Records supplied
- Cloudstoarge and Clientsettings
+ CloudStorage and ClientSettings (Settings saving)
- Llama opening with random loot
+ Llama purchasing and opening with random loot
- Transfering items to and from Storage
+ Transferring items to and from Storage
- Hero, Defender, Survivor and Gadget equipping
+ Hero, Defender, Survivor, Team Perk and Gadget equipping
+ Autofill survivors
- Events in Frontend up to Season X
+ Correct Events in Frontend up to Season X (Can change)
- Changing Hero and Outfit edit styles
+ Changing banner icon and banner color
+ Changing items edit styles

==

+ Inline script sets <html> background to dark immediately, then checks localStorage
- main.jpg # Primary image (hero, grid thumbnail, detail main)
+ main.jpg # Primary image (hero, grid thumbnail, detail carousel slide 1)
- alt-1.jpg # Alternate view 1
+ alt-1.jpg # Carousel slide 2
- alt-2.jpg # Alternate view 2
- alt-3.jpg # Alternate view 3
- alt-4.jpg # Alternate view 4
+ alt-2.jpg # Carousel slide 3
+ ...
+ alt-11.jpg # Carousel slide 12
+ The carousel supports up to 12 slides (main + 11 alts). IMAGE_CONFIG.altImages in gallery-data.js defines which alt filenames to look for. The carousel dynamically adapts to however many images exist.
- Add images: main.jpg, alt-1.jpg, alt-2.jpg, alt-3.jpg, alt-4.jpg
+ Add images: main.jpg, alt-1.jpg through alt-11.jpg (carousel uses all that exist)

...

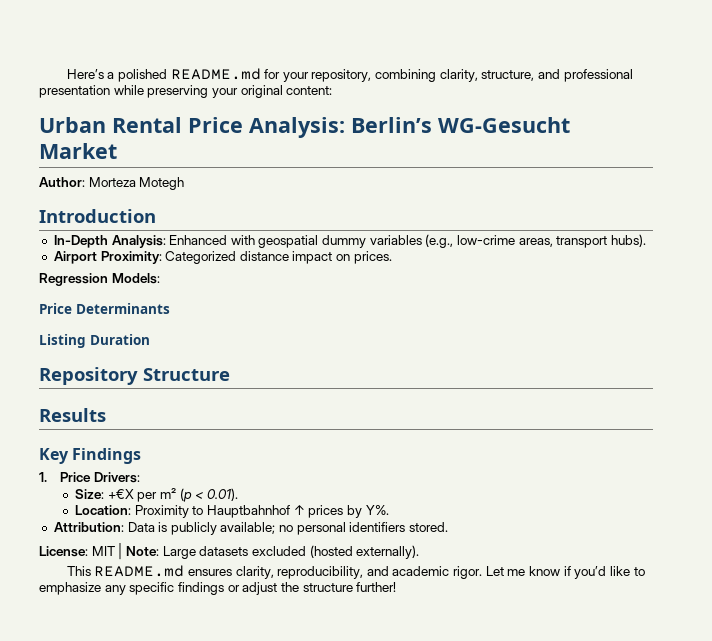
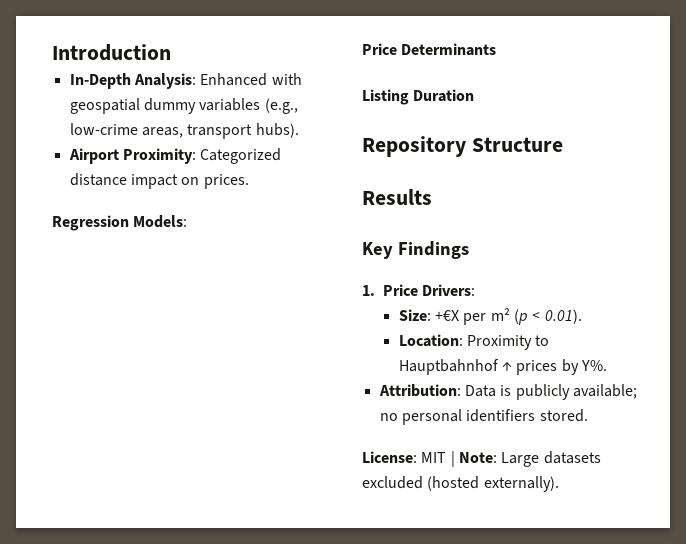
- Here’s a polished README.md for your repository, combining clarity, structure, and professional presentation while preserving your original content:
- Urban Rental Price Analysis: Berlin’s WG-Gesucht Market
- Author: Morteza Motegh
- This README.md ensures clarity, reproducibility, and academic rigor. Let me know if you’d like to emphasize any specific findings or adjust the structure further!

What to work on
Once you reach the line with "- alt-4.jpg # Alternate view 4" in the data above, copy it and every line after it exactly, up to and including the line with "Carousel slide 12".

Response for this exercise
- alt-4.jpg # Alternate view 4
+ alt-2.jpg # Carousel slide 3
+ ...
+ alt-11.jpg # Carousel slide 12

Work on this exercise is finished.